* _Dataset_
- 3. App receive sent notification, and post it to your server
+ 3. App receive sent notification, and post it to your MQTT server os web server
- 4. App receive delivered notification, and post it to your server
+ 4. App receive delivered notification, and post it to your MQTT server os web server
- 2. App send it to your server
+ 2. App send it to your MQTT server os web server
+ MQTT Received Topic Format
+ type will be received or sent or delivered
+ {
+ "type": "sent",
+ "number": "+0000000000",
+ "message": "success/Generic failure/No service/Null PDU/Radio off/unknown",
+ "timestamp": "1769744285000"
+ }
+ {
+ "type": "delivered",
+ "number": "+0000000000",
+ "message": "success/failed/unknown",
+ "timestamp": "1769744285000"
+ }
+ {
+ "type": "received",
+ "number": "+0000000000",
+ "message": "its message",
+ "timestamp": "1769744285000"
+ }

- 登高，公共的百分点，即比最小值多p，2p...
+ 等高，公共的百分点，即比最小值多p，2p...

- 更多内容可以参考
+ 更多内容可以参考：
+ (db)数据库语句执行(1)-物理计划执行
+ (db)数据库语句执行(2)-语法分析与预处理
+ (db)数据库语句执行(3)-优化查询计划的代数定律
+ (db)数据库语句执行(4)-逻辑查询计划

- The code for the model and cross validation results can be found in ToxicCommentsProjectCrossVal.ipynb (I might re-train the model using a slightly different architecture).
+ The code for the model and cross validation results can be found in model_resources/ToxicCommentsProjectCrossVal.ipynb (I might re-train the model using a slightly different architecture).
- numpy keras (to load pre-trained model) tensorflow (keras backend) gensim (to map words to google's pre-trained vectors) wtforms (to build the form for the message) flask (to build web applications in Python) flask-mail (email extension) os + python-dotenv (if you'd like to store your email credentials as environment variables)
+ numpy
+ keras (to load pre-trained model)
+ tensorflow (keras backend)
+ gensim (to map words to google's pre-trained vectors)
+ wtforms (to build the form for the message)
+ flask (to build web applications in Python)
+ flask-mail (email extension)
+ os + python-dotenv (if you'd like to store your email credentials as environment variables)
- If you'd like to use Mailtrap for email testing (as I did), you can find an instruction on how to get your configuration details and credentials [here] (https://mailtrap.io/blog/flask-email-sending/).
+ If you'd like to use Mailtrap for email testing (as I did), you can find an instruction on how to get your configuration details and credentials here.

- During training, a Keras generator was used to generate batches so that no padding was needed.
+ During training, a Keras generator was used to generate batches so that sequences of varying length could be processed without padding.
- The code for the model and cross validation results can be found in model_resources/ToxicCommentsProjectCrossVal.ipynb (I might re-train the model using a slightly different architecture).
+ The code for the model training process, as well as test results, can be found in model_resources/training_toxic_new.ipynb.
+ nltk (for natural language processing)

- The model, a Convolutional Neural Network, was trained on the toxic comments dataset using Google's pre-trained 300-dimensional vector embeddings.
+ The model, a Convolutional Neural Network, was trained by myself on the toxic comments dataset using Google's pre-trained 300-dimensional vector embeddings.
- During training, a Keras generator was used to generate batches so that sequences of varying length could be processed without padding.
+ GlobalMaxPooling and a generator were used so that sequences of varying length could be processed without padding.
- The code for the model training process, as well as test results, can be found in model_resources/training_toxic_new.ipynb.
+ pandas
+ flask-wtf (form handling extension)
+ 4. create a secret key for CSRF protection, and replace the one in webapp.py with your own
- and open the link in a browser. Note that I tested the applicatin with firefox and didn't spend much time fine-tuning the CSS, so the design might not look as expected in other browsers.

* _Task requirements_
Please print all of the material again with no alteration.

* _Exercise output_
- 3. App receive sent notification, and post it to your server
+ 3. App receive sent notification, and post it to your MQTT server os web server
- 4. App receive delivered notification, and post it to your server
+ 4. App receive delivered notification, and post it to your MQTT server os web server
- 2. App send it to your server
+ 2. App send it to your MQTT server os web server
+ MQTT Received Topic Format
+ type will be received or sent or delivered
+ {
+ "type": "sent",
+ "number": "+0000000000",
+ "message": "success/Generic failure/No service/Null PDU/Radio off/unknown",
+ "timestamp": "1769744285000"
+ }
+ {
+ "type": "delivered",
+ "number": "+0000000000",
+ "message": "success/failed/unknown",
+ "timestamp": "1769744285000"
+ }
+ {
+ "type": "received",
+ "number": "+0000000000",
+ "message": "its message",
+ "timestamp": "1769744285000"
+ }

- 登高，公共的百分点，即比最小值多p，2p...
+ 等高，公共的百分点，即比最小值多p，2p...

- 更多内容可以参考
+ 更多内容可以参考：
+ (db)数据库语句执行(1)-物理计划执行
+ (db)数据库语句执行(2)-语法分析与预处理
+ (db)数据库语句执行(3)-优化查询计划的代数定律
+ (db)数据库语句执行(4)-逻辑查询计划

- The code for the model and cross validation results can be found in ToxicCommentsProjectCrossVal.ipynb (I might re-train the model using a slightly different architecture).
+ The code for the model and cross validation results can be found in model_resources/ToxicCommentsProjectCrossVal.ipynb (I might re-train the model using a slightly different architecture).
- numpy keras (to load pre-trained model) tensorflow (keras backend) gensim (to map words to google's pre-trained vectors) wtforms (to build the form for the message) flask (to build web applications in Python) flask-mail (email extension) os + python-dotenv (if you'd like to store your email credentials as environment variables)
+ numpy
+ keras (to load pre-trained model)
+ tensorflow (keras backend)
+ gensim (to map words to google's pre-trained vectors)
+ wtforms (to build the form for the message)
+ flask (to build web applications in Python)
+ flask-mail (email extension)
+ os + python-dotenv (if you'd like to store your email credentials as environment variables)
- If you'd like to use Mailtrap for email testing (as I did), you can find an instruction on how to get your configuration details and credentials [here] (https://mailtrap.io/blog/flask-email-sending/).
+ If you'd like to use Mailtrap for email testing (as I did), you can find an instruction on how to get your configuration details and credentials here.

- During training, a Keras generator was used to generate batches so that no padding was needed.
+ During training, a Keras generator was used to generate batches so that sequences of varying length could be processed without padding.
- The code for the model and cross validation results can be found in model_resources/ToxicCommentsProjectCrossVal.ipynb (I might re-train the model using a slightly different architecture).
+ The code for the model training process, as well as test results, can be found in model_resources/training_toxic_new.ipynb.
+ nltk (for natural language processing)

- The model, a Convolutional Neural Network, was trained on the toxic comments dataset using Google's pre-trained 300-dimensional vector embeddings.
+ The model, a Convolutional Neural Network, was trained by myself on the toxic comments dataset using Google's pre-trained 300-dimensional vector embeddings.
- During training, a Keras generator was used to generate batches so that sequences of varying length could be processed without padding.
+ GlobalMaxPooling and a generator were used so that sequences of varying length could be processed without padding.
- The code for the model training process, as well as test results, can be found in model_resources/training_toxic_new.ipynb.
+ pandas
+ flask-wtf (form handling extension)
+ 4. create a secret key for CSRF protection, and replace the one in webapp.py with your own
- and open the link in a browser. Note that I tested the applicatin with firefox and didn't spend much time fine-tuning the CSS, so the design might not look as expected in other browsers.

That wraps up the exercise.